Aim of the task
Extract the lines that carry the string "outsider" from the listing.

Data for analysis
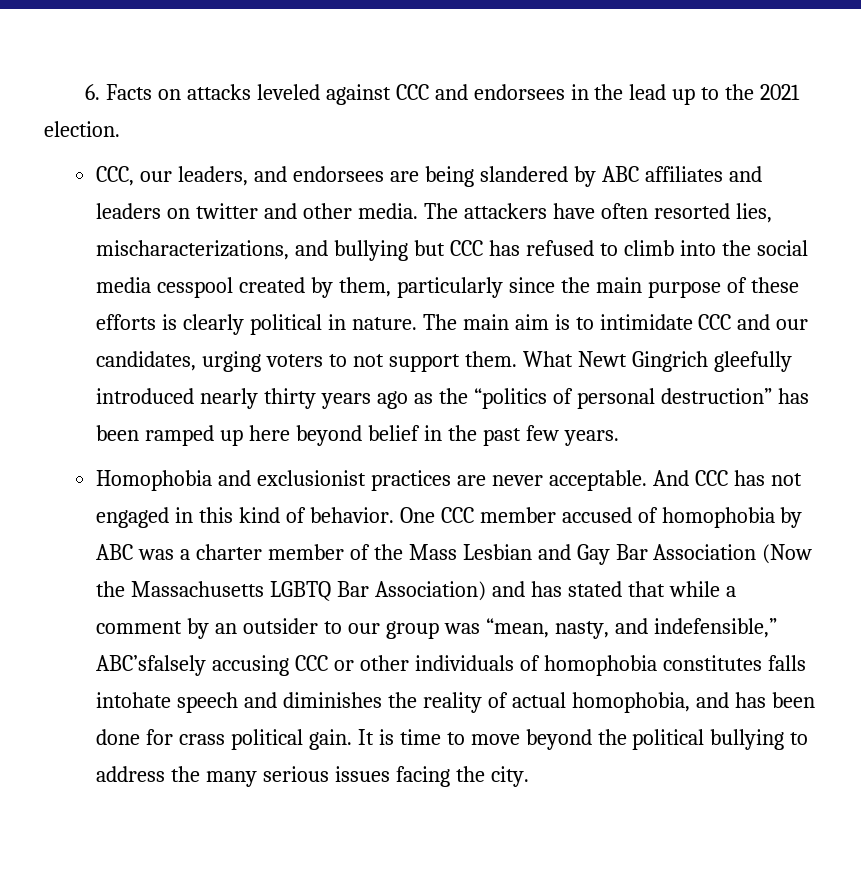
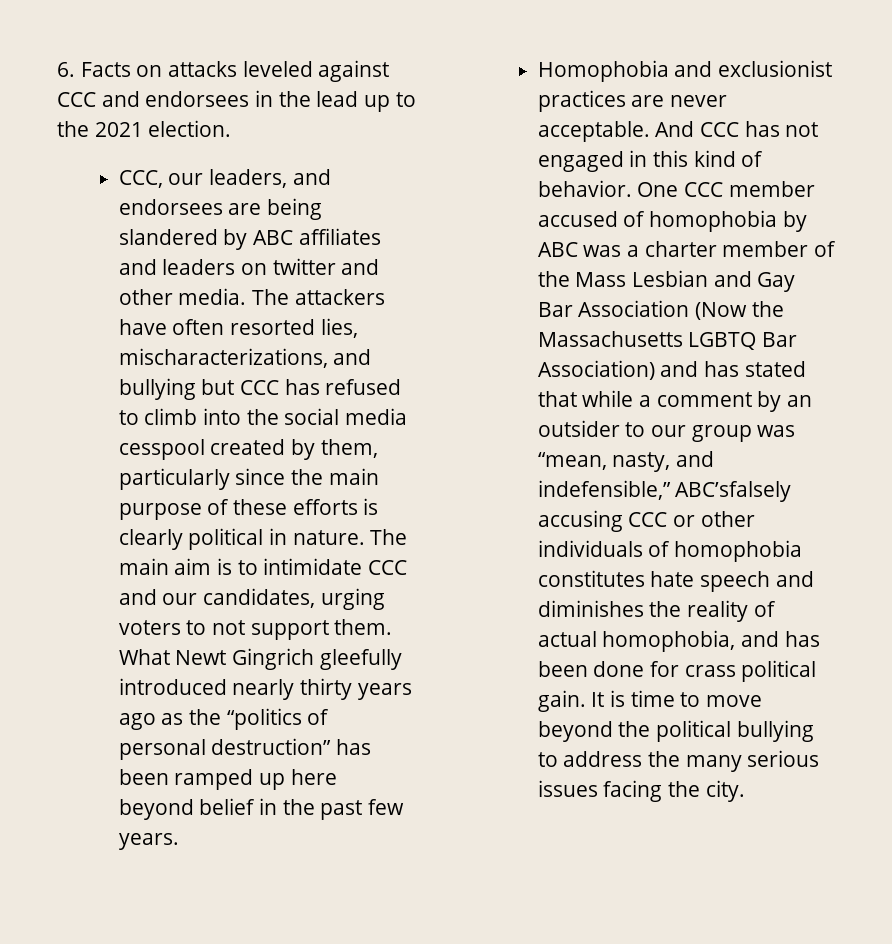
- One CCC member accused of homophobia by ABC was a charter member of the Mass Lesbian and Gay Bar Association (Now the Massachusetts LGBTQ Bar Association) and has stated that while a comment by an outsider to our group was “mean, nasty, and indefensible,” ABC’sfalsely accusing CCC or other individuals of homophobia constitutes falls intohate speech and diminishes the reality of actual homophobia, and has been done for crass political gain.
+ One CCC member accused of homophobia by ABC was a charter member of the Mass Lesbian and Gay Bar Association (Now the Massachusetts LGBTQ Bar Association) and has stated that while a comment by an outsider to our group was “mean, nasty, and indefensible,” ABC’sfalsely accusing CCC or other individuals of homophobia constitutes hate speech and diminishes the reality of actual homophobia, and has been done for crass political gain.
* * *
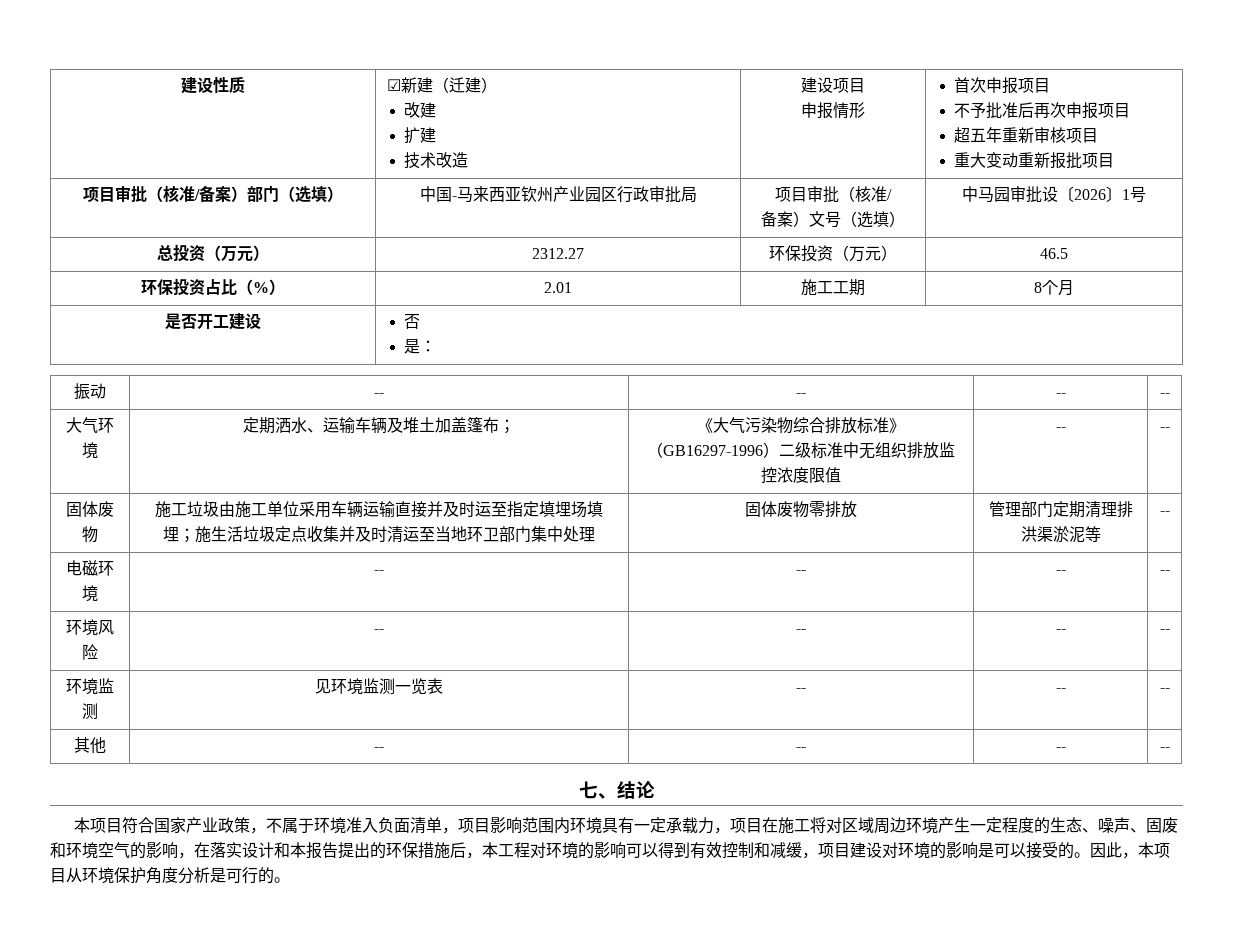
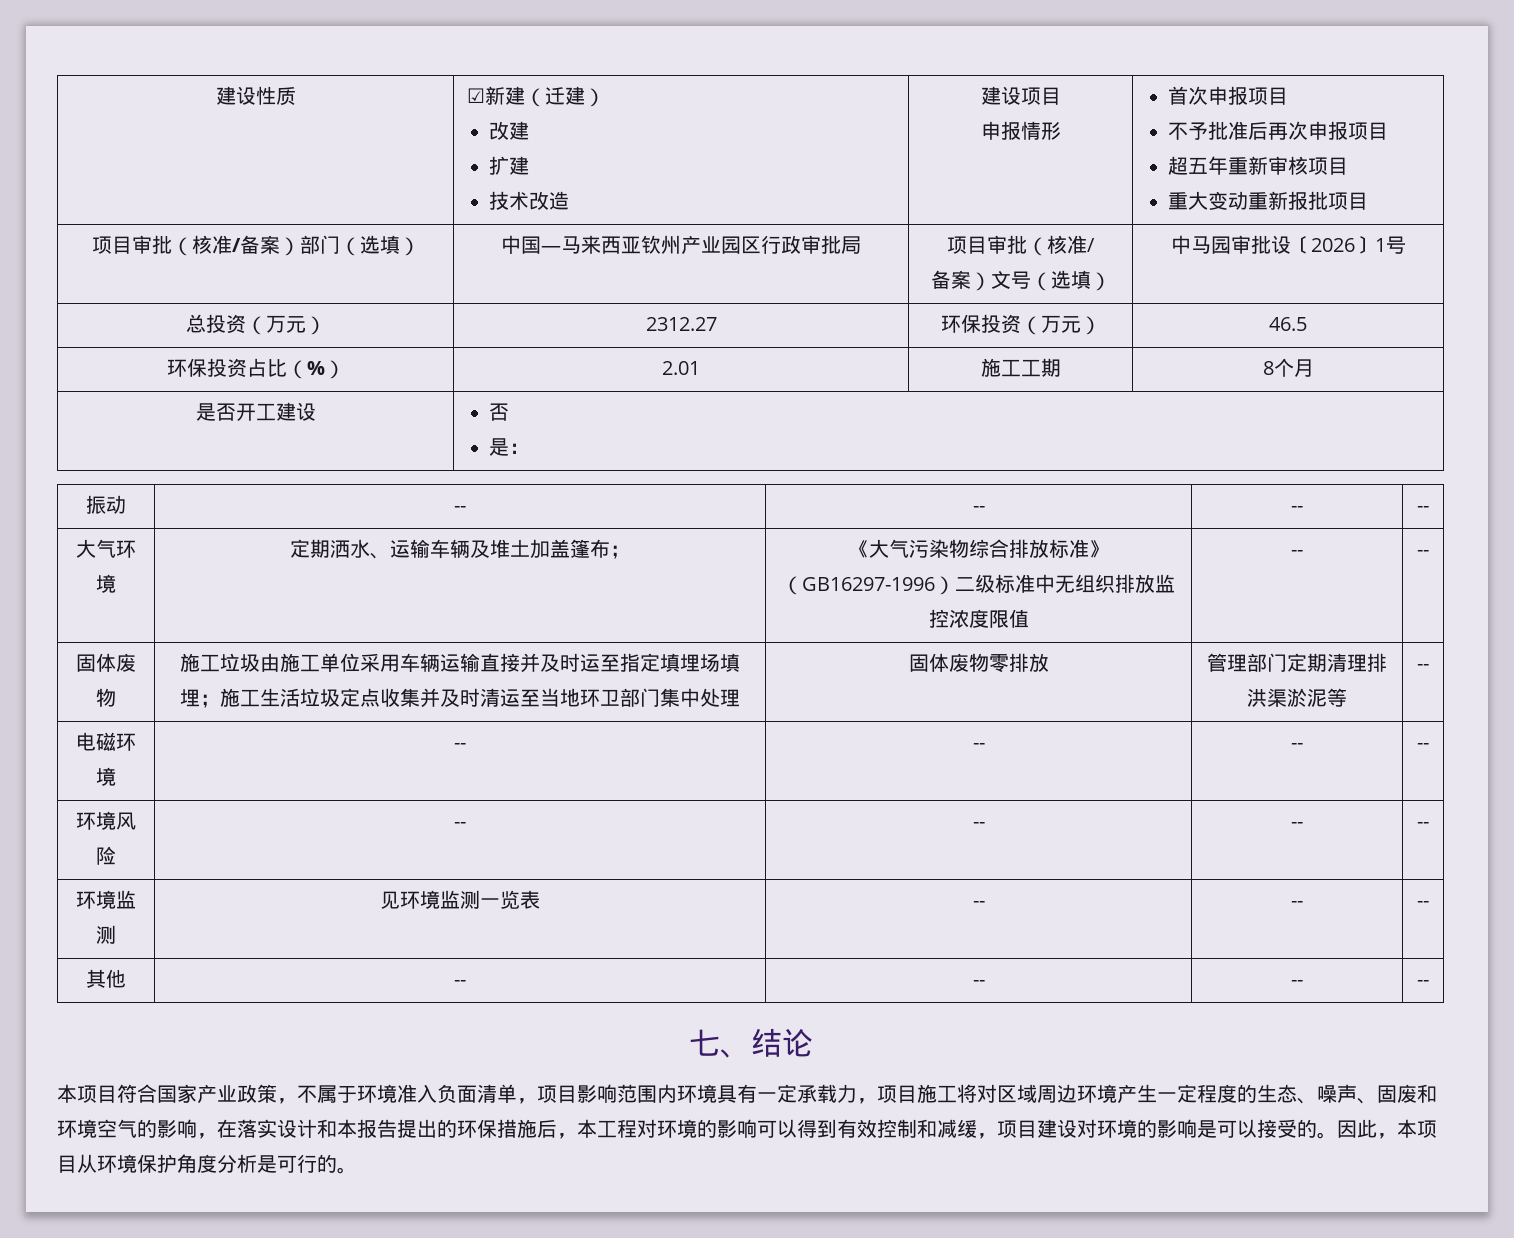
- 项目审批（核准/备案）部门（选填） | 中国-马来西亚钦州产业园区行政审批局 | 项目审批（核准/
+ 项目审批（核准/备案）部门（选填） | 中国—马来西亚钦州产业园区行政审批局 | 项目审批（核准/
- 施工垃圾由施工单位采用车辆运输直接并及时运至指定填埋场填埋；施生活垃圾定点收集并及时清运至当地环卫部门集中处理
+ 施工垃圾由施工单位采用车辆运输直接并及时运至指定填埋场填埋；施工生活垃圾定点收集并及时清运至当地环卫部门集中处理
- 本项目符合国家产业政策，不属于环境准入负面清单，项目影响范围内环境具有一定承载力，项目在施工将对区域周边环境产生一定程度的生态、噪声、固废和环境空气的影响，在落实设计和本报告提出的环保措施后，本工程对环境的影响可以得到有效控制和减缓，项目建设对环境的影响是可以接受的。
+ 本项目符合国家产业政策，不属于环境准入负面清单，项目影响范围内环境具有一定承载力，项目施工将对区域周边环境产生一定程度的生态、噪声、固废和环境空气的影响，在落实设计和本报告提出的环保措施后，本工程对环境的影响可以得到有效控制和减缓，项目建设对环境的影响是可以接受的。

Exercise solution
- One CCC member accused of homophobia by ABC was a charter member of the Mass Lesbian and Gay Bar Association (Now the Massachusetts LGBTQ Bar Association) and has stated that while a comment by an outsider to our group was “mean, nasty, and indefensible,” ABC’sfalsely accusing CCC or other individuals of homophobia constitutes falls intohate speech and diminishes the reality of actual homophobia, and has been done for crass political gain.
+ One CCC member accused of homophobia by ABC was a charter member of the Mass Lesbian and Gay Bar Association (Now the Massachusetts LGBTQ Bar Association) and has stated that while a comment by an outsider to our group was “mean, nasty, and indefensible,” ABC’sfalsely accusing CCC or other individuals of homophobia constitutes hate speech and diminishes the reality of actual homophobia, and has been done for crass political gain.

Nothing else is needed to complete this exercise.